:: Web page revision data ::
● ● ● ●
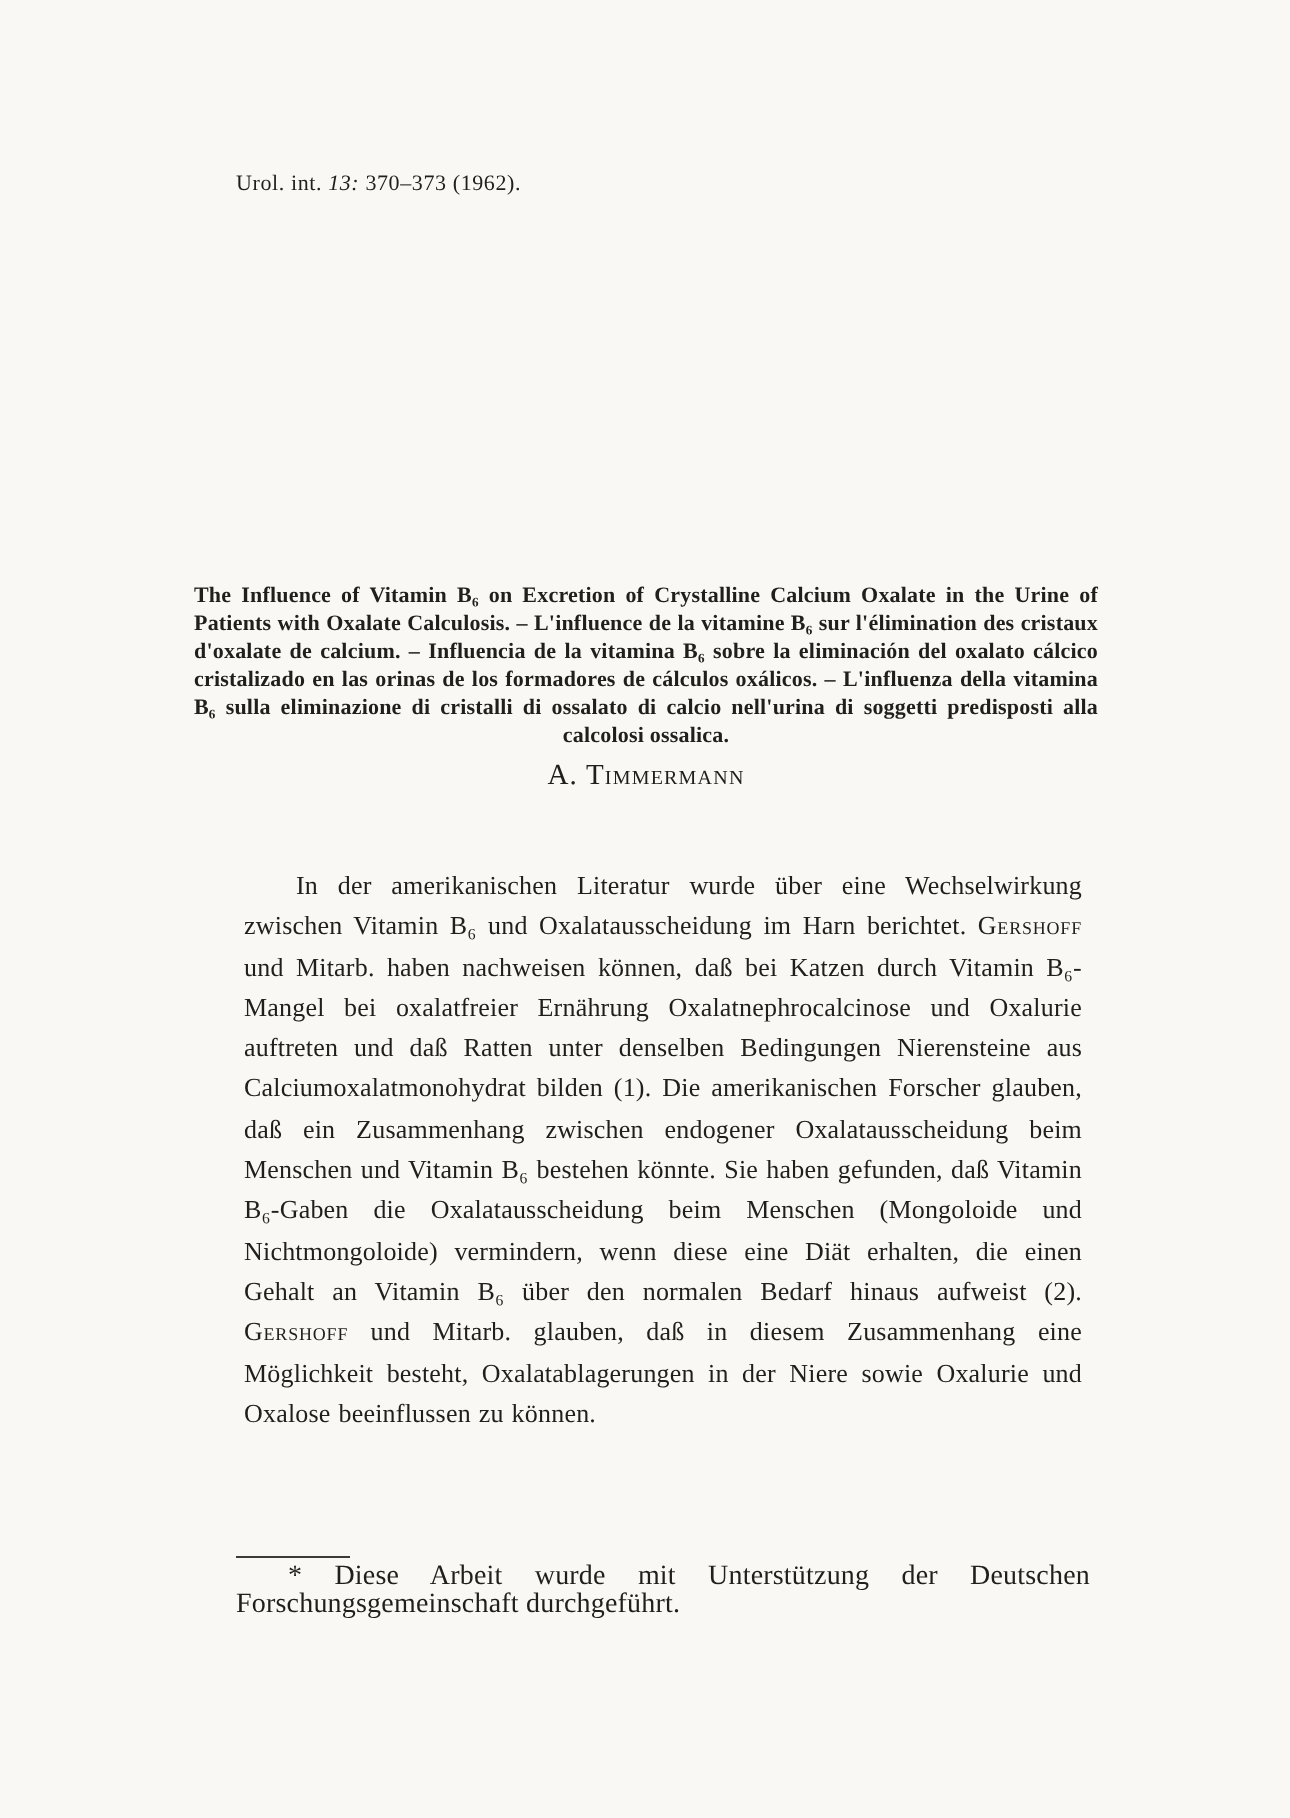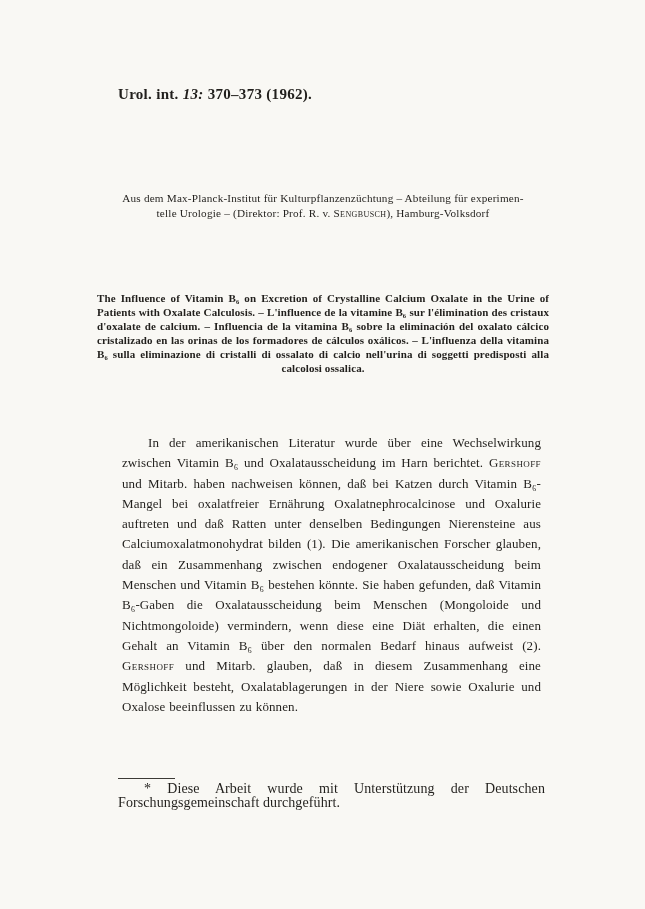--- a/index.html
+++ b/index.html
@@ -16,7 +16,7 @@
 
   .journal-line {
     position: absolute; left: 118px; top: 86px;
-    font-size: 15px; letter-spacing: 0.3px; white-space: nowrap; font-weight: bold;
+    font-size: 11px; letter-spacing: 0.3px; white-space: nowrap;
   }
 
   .affiliation {

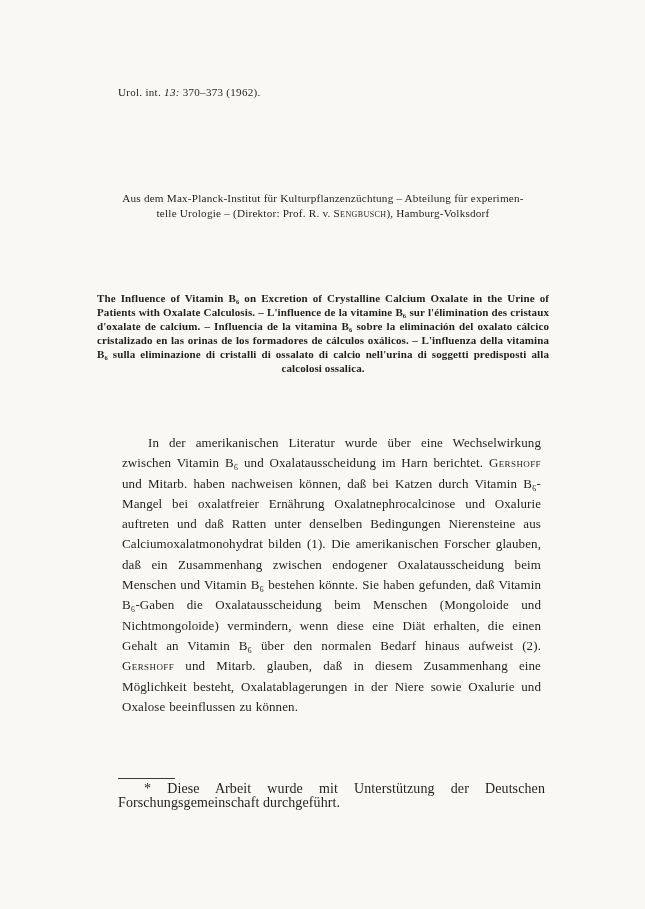--- a/index.html
+++ b/index.html
@@ -70,10 +70,6 @@
 
   <div class="journal-line"><span>Urol. int. </span><span class="it">13:</span><span> 370–373 (1962).</span></div>
 
-  <div class="affiliation">
-    <span class="aline">Aus dem Max-Planck-Institut für Kulturpflanzenzüchtung – Abteilung für experimen-</span>
-    <span class="aline"><span>telle Urologie – (Direktor: Prof. R. v. </span><span class="sc">Sengbusch</span><span>), Hamburg-Volksdorf</span></span>
-  </div>
 
 
   <div class="abstract">The Influence of Vitamin B₆ on Excretion of Crystalline Calcium Oxalate in the Urine of Patients with Oxalate Calculosis. – L'influence de la vitamine B₆ sur l'élimination des cristaux d'oxalate de calcium. – Influencia de la vitamina B₆ sobre la eliminación del oxalato cálcico cristalizado en las orinas de los formadores de cálculos oxálicos. – L'influenza della vitamina B₆ sulla eliminazione di cristalli di ossalato di calcio nell'urina di soggetti predisposti alla calcolosi ossalica.</div>

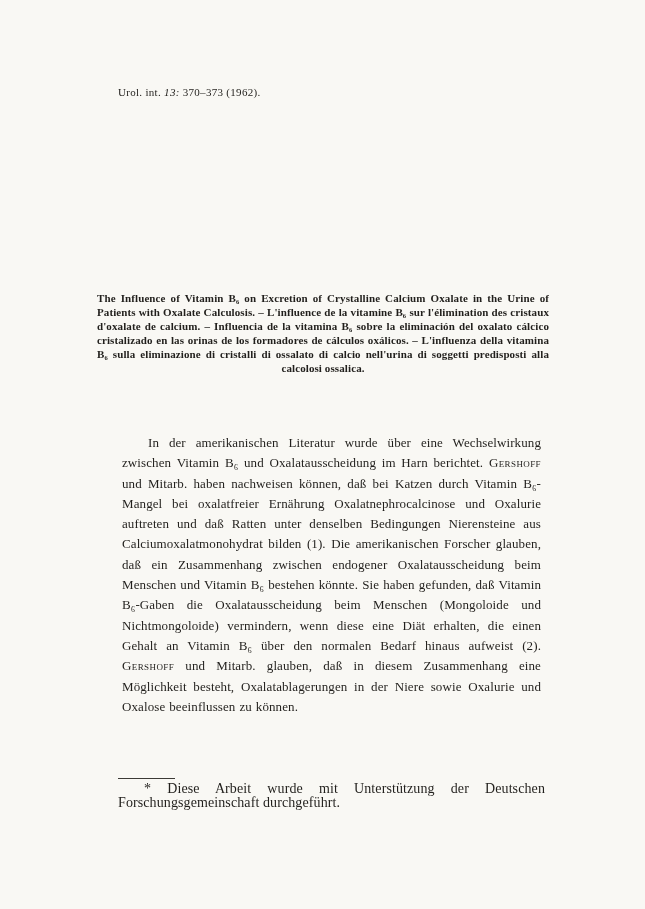--- a/index.html
+++ b/index.html
@@ -75,6 +75,7 @@
   <div class="abstract">The Influence of Vitamin B₆ on Excretion of Crystalline Calcium Oxalate in the Urine of Patients with Oxalate Calculosis. – L'influence de la vitamine B₆ sur l'élimination des cristaux d'oxalate de calcium. – Influencia de la vitamina B₆ sobre la eliminación del oxalato cálcico cristalizado en las orinas de los formadores de cálculos oxálicos. – L'influenza della vitamina B₆ sulla eliminazione di cristalli di ossalato di calcio nell'urina di soggetti predisposti alla calcolosi ossalica.</div>
 
   <div class="authors">
+    <span class="aline">A. Timmermann</span>
   </div>
 
   <div class="body-text">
● ● ● ●
:: What you should do ::
Write out the whole of the data exactly; the pictures stay out.

:: Answer section ::
--- a/index.html
+++ b/index.html
@@ -16,7 +16,7 @@
 
   .journal-line {
     position: absolute; left: 118px; top: 86px;
-    font-size: 15px; letter-spacing: 0.3px; white-space: nowrap; font-weight: bold;
+    font-size: 11px; letter-spacing: 0.3px; white-space: nowrap;
   }
 
   .affiliation {

--- a/index.html
+++ b/index.html
@@ -70,10 +70,6 @@
 
   <div class="journal-line"><span>Urol. int. </span><span class="it">13:</span><span> 370–373 (1962).</span></div>
 
-  <div class="affiliation">
-    <span class="aline">Aus dem Max-Planck-Institut für Kulturpflanzenzüchtung – Abteilung für experimen-</span>
-    <span class="aline"><span>telle Urologie – (Direktor: Prof. R. v. </span><span class="sc">Sengbusch</span><span>), Hamburg-Volksdorf</span></span>
-  </div>
 
 
   <div class="abstract">The Influence of Vitamin B₆ on Excretion of Crystalline Calcium Oxalate in the Urine of Patients with Oxalate Calculosis. – L'influence de la vitamine B₆ sur l'élimination des cristaux d'oxalate de calcium. – Influencia de la vitamina B₆ sobre la eliminación del oxalato cálcico cristalizado en las orinas de los formadores de cálculos oxálicos. – L'influenza della vitamina B₆ sulla eliminazione di cristalli di ossalato di calcio nell'urina di soggetti predisposti alla calcolosi ossalica.</div>

--- a/index.html
+++ b/index.html
@@ -75,6 +75,7 @@
   <div class="abstract">The Influence of Vitamin B₆ on Excretion of Crystalline Calcium Oxalate in the Urine of Patients with Oxalate Calculosis. – L'influence de la vitamine B₆ sur l'élimination des cristaux d'oxalate de calcium. – Influencia de la vitamina B₆ sobre la eliminación del oxalato cálcico cristalizado en las orinas de los formadores de cálculos oxálicos. – L'influenza della vitamina B₆ sulla eliminazione di cristalli di ossalato di calcio nell'urina di soggetti predisposti alla calcolosi ossalica.</div>
 
   <div class="authors">
+    <span class="aline">A. Timmermann</span>
   </div>
 
   <div class="body-text">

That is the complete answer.